Friday, August 15, 2008

LA CASA DE LOS MISTERIOS






Greta y María eran hermanas, vivían en el campo, la casa era cómoda entre las dos se repartían las tareas para mantenerla, por las tardes se sentaban debajo de los durazneros que serpenteaban el ingreso a la vivienda, para dedicarse a labores manuales que luego venderían.

Distraídas en su trabajo no escucharon la llegada del chasqui, en sus manos traía un sobre de madera dirigido a ellas.

Colocaron la tela bordada sobre una mesa.

Debían viajar a Buenos Aires, Eugenia, su única tía había fallecido, les había dejado como herencia una propiedad, junto al escrito se encontraba la llave de la casa.

Mientras una preparaba el equipaje, la otra iba a contratar la carreta que las llevaría a destino.

Algunos vecinos le pidieron que tomaran recaudos, el dueño no era bien visto por su carácter tosco.

Saldrían por la mañana el viaje insumiría casi dos días, dos caballos negros tiraban de la carreta, el hule negro del techo las protegería de las inclemencias del tiempo.

Unos minutos antes de llegar los caballos se mostraban inquietos, hasta el punto de desbocarse entre saltos y relinchos.

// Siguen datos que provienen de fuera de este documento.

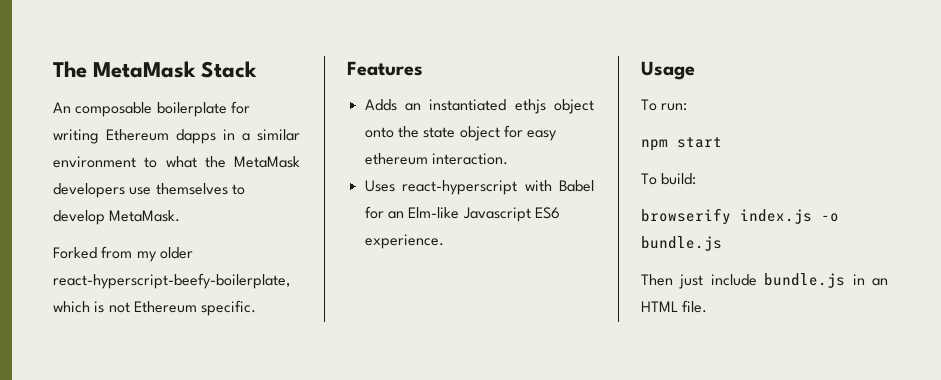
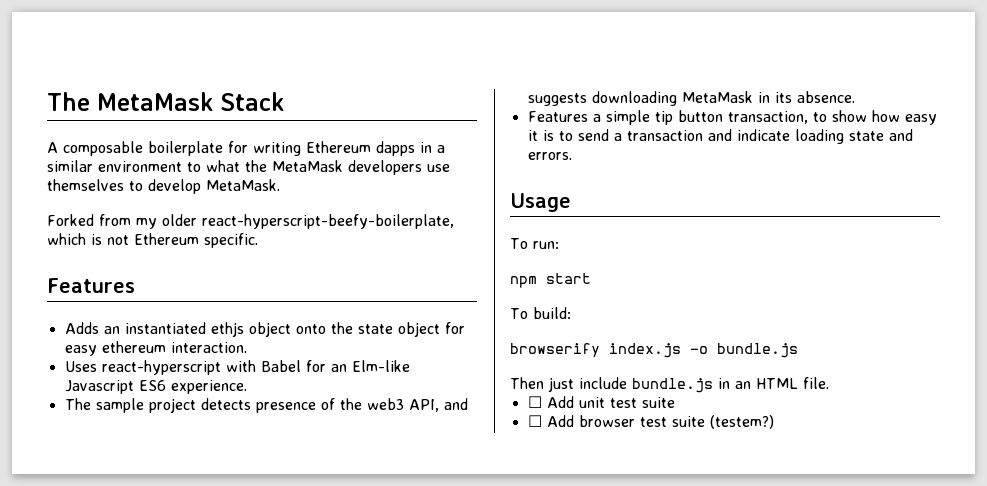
[53,102,71,113] An -> [47,142,58,153] A
(444, 241) none -> [64,398,468,413] [527,91,855,106] [527,110,937,125] [527,129,913,144] [527,152,572,160] // The sample project detects presence of the web3 API, and suggests downloading MetaMask in its absence. // Features a simple tip button transaction, to show how easy it is to send a transaction and indicate loading state and errors.
(708, 306) none -> [527,396,675,408] [527,415,774,429] // ☐ Add unit test suite // ☐ Add browser test suite (testem?)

Las hermanas bajaron, caminarían la media legua que les faltaba, sobre las calles de tierra rozaban las puntillas de sus enaguas, a pocas cuadras se veían los adoquines que conformaban el asfalto.

La vivienda parecía abandonada, el pasto crecido llegaba hasta las ventanas.

Un cuervo con sus melodía gutural les dio la bienvenida.

Encendieron velas y faroles para iluminar el salón, quitaron las sábanas que cubrían los muebles, sacaron las telarañas de los cuadros, por primera vez tenían miedo, era tarde, con la luz diurna conocerían el resto de la propiedad heredada.

Greta limpió la mesa, allí apoyó la canasta en la que habían traído algunas provisiones.

Cansadas por el viaje se recostaron en unos sillones, intentarían dormir unas horas.

La madrugada las encontró despiertas, abrazadas escuchaban toda clase de sonidos, puertas que se abrían y cerraban solas, los vidrios de las ventanas comenzaron a romperse, salieron al jardín para comprobar que no había viento, en ese instante las paralizó un lamento, parecía la voz de la tía fallecida.

No era posible Eugenia hacía varios días había sido sepultada.

Las hermanas creyeron que esos pequeños sucesos se debían al cansancio, de la mano ingresaron a la casa.

Sumidas en un sueño profundo no advirtieron que los ruidos seguían.

El primer rayo de sol las despertó, no podían creer aquello que se presentaba a sus ojos, todo estaba ordenado y limpio, habían desaparecido las sábanas que cubrían los muebles, los cuadros desprovistos de telarañas, las imágenes parecían haber cobrado vida, sobre la mesa de la cocina dos tazas de café humeante y galletas tibias.

El piso de baldosas blancas estaba manchado por un hilo de sangre fresca, intentaron quitar la mancha, se mostraba resistente hasta convertirse en un charco, siguieron la marca llevaba a una habitación, la puerta de madera se quejaba al abrirla.

Apenas pudieron mirar el interior sobre la cama descansaba el cuerpo de Eugenia.

Esa casa fue vendida muchas veces, siempre los ocupantes encontraron lo mismo, el cuerpo de una mujer atravesado por una daga.

Pasados doscientos años en el sitio que se levantaba la casa, hay una plaza, inexplicablemente en el centro de ella crece un rosal de flores blancas, sus pétalos son cortados por una línea color rojo sangre, cuando cortan sus tallos pareciera que el rosal que nadie puso allí emite un quejido, la sabia que las alimenta, también es colorada.